Stored records
^^^^

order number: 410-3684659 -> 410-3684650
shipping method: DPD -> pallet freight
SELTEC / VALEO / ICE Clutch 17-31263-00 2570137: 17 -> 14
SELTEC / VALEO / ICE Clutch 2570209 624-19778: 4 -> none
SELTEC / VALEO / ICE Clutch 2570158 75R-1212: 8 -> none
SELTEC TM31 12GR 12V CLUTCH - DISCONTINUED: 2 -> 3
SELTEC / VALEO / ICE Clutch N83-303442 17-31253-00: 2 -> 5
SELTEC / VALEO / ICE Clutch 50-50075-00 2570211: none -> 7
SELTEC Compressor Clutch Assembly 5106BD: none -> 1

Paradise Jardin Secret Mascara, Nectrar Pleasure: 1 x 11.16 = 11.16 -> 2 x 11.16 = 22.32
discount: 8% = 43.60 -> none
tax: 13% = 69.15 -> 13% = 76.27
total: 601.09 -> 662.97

^^^^

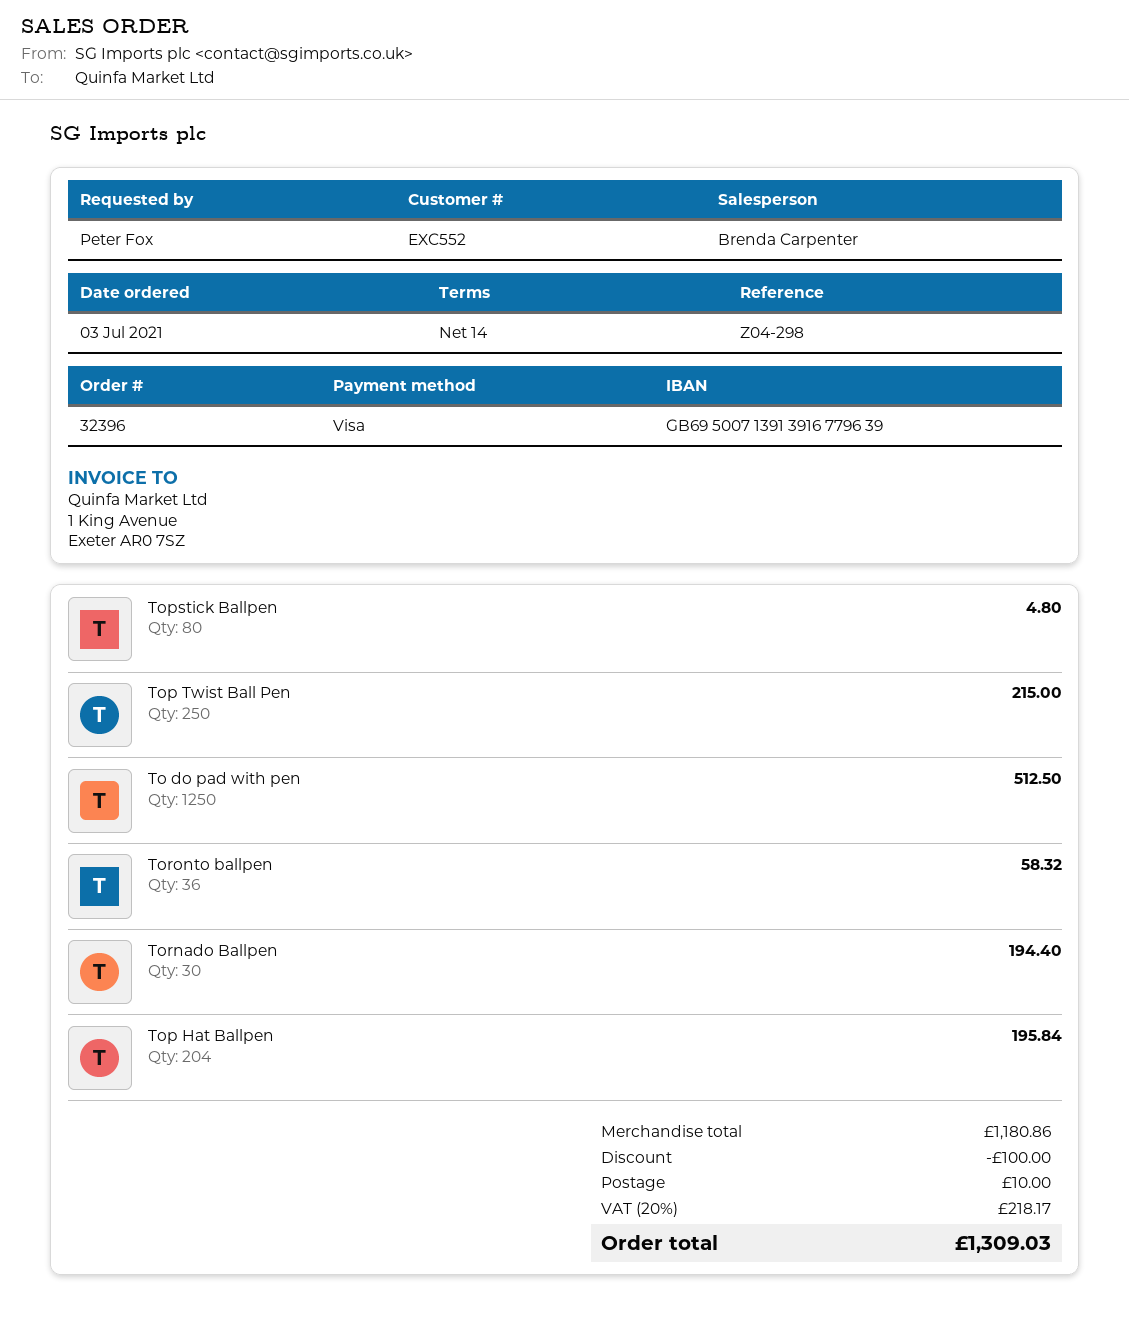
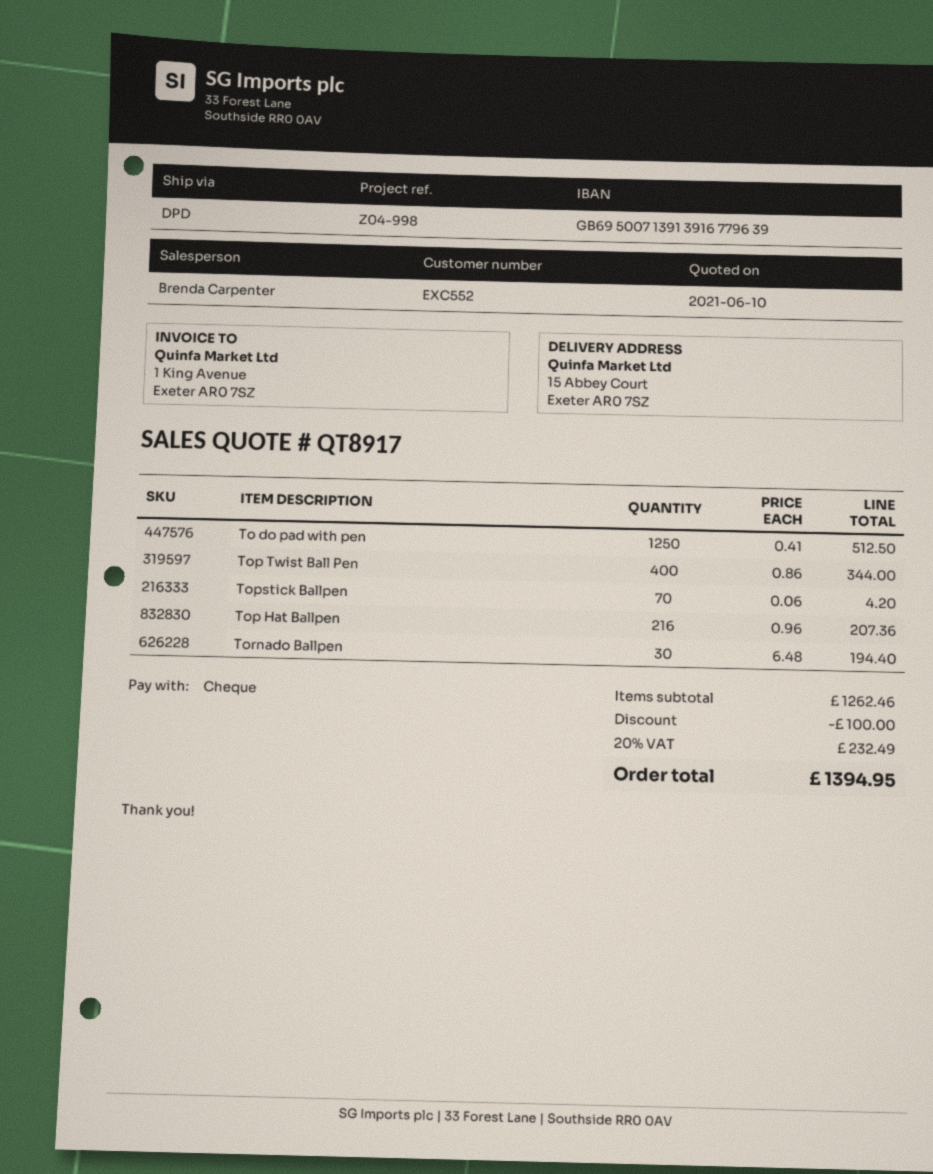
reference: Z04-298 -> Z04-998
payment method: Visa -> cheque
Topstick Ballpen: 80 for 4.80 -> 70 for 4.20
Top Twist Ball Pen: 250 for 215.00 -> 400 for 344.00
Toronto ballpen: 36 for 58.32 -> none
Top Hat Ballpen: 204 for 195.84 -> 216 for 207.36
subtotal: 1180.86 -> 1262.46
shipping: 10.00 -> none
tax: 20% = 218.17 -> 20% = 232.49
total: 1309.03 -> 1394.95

^^^^

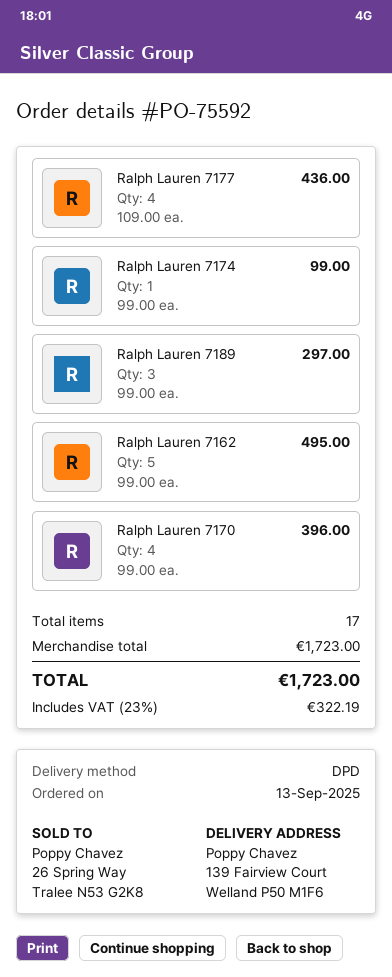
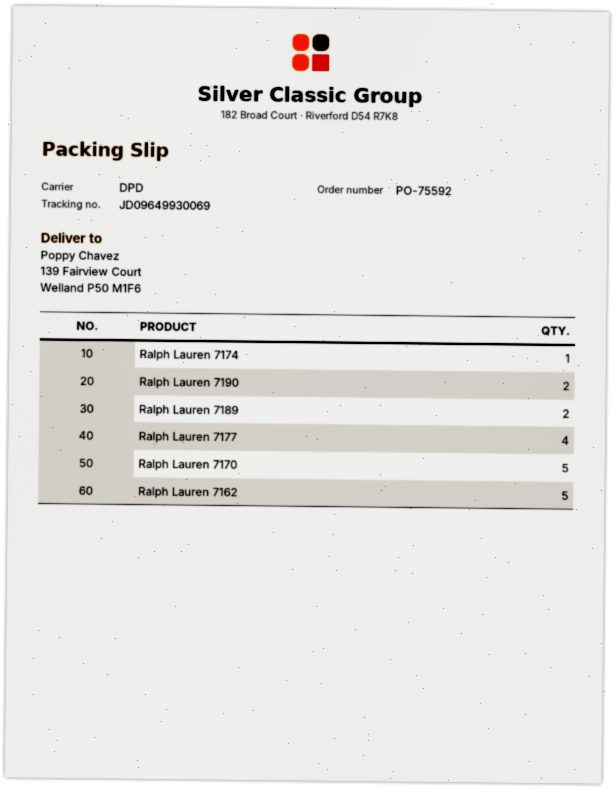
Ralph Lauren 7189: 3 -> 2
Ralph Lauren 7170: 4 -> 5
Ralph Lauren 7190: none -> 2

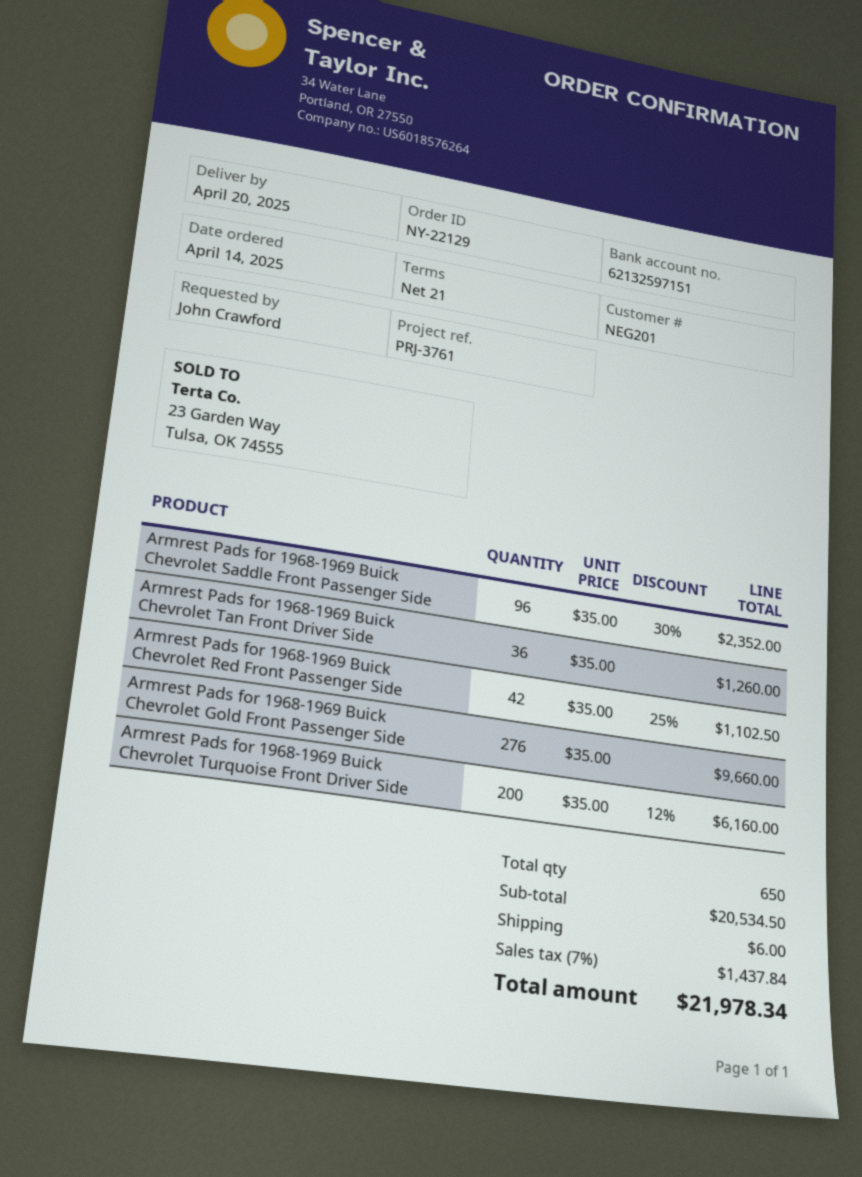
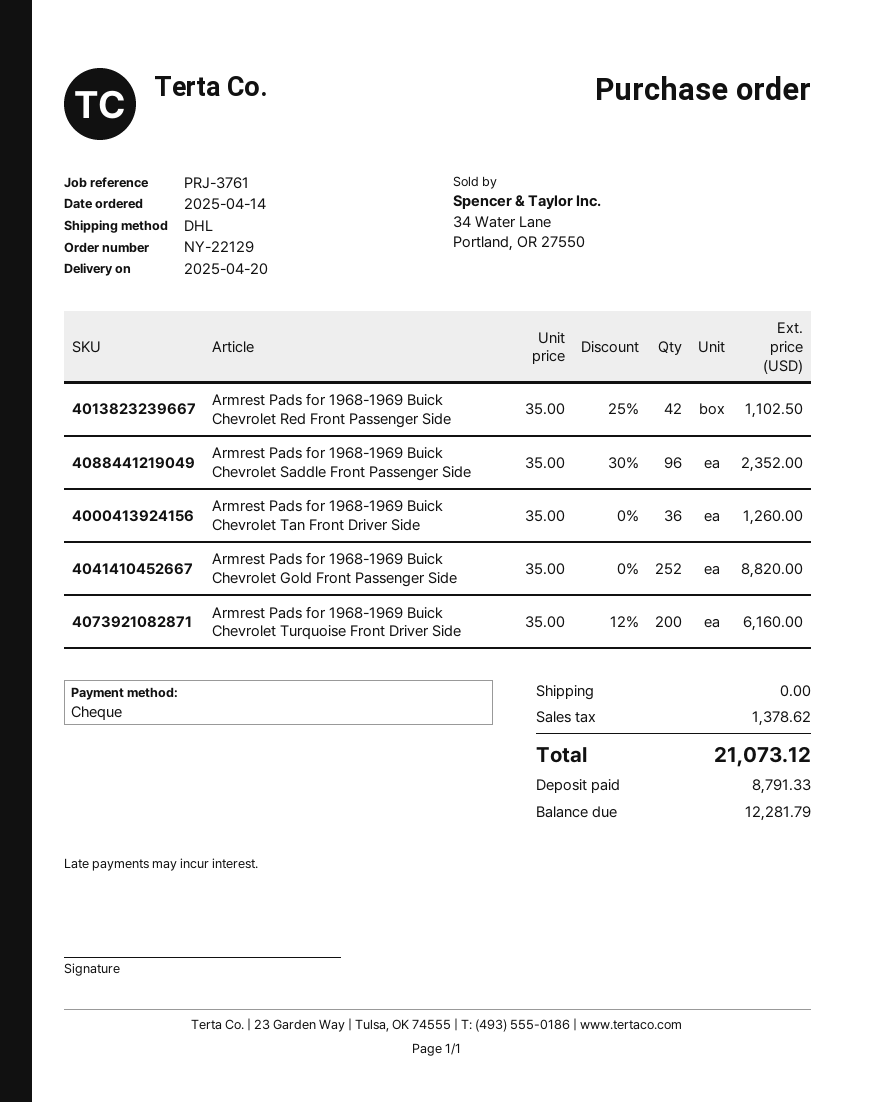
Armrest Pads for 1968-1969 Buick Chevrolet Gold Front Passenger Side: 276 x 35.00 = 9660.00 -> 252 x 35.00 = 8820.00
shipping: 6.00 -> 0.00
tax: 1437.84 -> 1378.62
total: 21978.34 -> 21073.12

^^^^

*WORK INSTRUCTIONS*: What you return must be the lines above that run from the line with "reference: Z04-298 -> Z04-998" to the line with "total: 1309.03 -> 1394.95", inclusive, each copied exactly.

*EXERCISE ANSWER*:
reference: Z04-298 -> Z04-998
payment method: Visa -> cheque
Topstick Ballpen: 80 for 4.80 -> 70 for 4.20
Top Twist Ball Pen: 250 for 215.00 -> 400 for 344.00
Toronto ballpen: 36 for 58.32 -> none
Top Hat Ballpen: 204 for 195.84 -> 216 for 207.36
subtotal: 1180.86 -> 1262.46
shipping: 10.00 -> none
tax: 20% = 218.17 -> 20% = 232.49
total: 1309.03 -> 1394.95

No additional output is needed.